Logoff/force the z/VM guest and xautolog it to verify the restored server boots up. Then run mkinitrd and zipl on it again to get a clean initial ramdisk that doesn't reference the rescue system's disk addresses.

An example session log from a file-level bare metal restore using those commands is available.

When invoked, each BMR-time mode asks you to confirm you want to run it. The /etc/BMR/BMRcmds file is a text file with a letter code in columns 1-2 indicating to which mode(s) the record belongs. The rest of the record is a command or bash comment. A mode simply reads the BMRcmds file selecting records whose letter code matches one of that mode's codes, displays each selected record and runs its command. If a command gives a non-zero status code a numbered message reports the status code and the command's name.
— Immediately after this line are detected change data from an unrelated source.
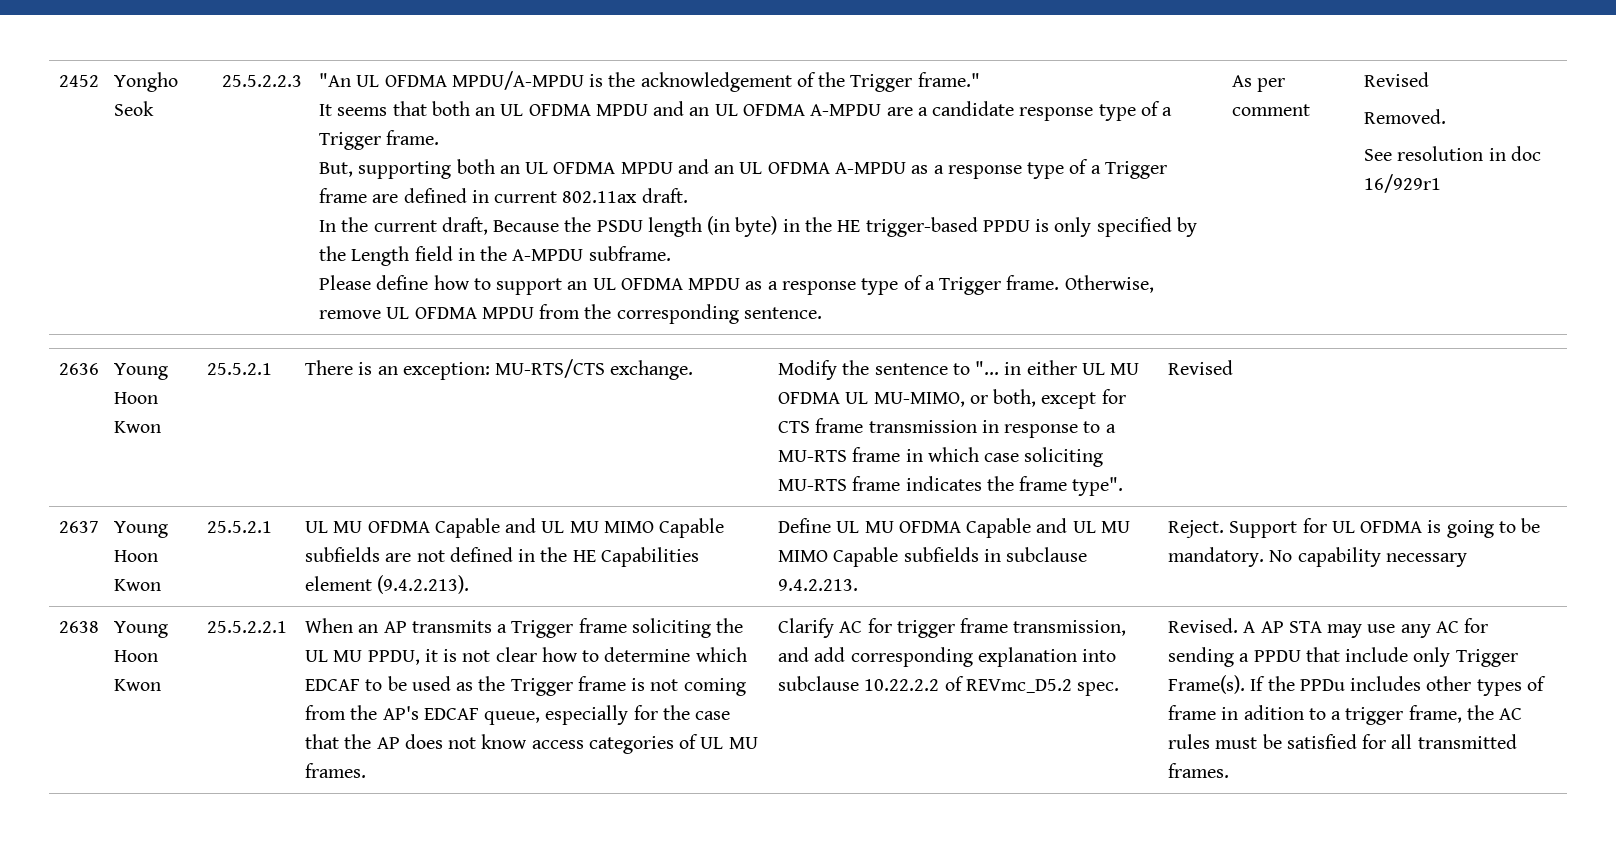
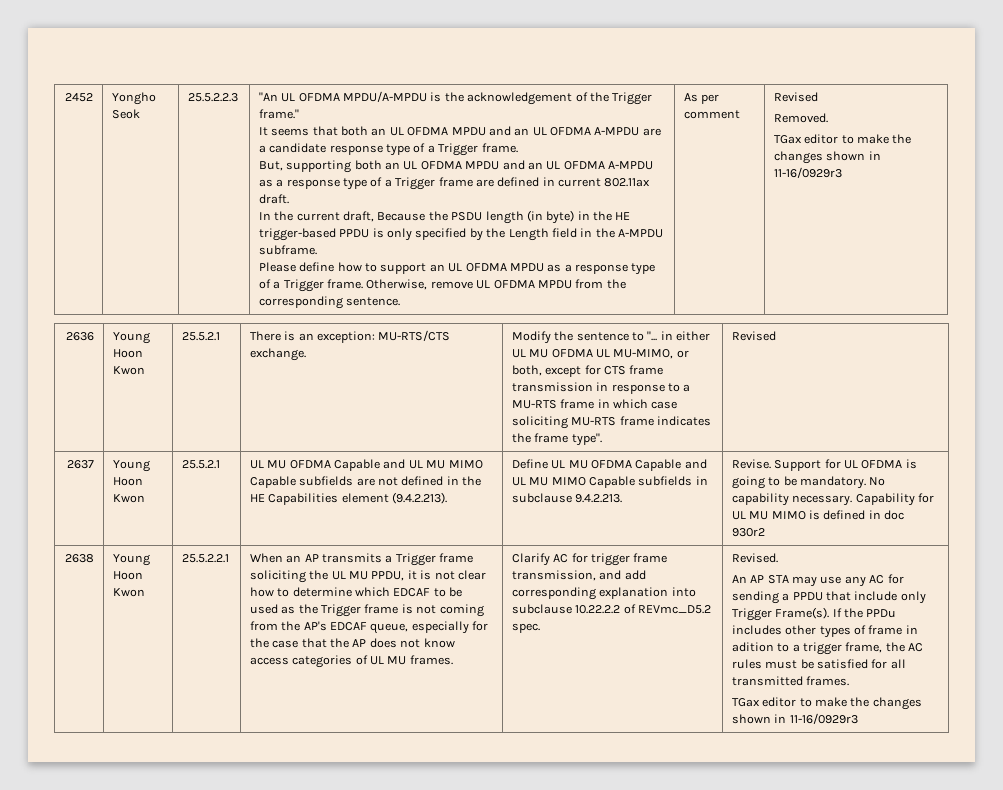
  Removed.
- See resolution in doc 16/929r1
+ TGax editor to make the changes shown in 11-16/0929r3
- Reject.
+ Revise.
- No capability necessary
+ No capability necessary. Capability for UL MU MIMO is defined in doc 930r2
- Revised. A AP STA may use any AC for sending a PPDU that include only Trigger Frame(s).
+ Revised.
+ An AP STA may use any AC for sending a PPDU that include only Trigger Frame(s).
  If the PPDu includes other types of frame in adition to a trigger frame, the AC rules must be satisfied for all transmitted frames.
+ TGax editor to make the changes shown in 11-16/0929r3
BMRtool reports the number of records selected and how many commands ended with a non-zero status code. Because the commands are displayed and run quickly it's a good idea to use script to capture a log of what happens in case you need to review it. You might see a record whose command runs a BMRtool internal function, either $(atBMR ) or Tptbl, to resolve things that aren't known until BMR-time. $(atBMR ) returns a device name such as dasdc2 or sda. Tptbl conditionally partitions a multipath LUN on its first available path and then skips partitioning on the LUN's other paths.

Messages That Might Occur

During scan mode
  • File descriptor nn left open - Harmless; From a bug in LVM as best I can tell.
  • fsync failed: Invalid argument - Harmless; LVM.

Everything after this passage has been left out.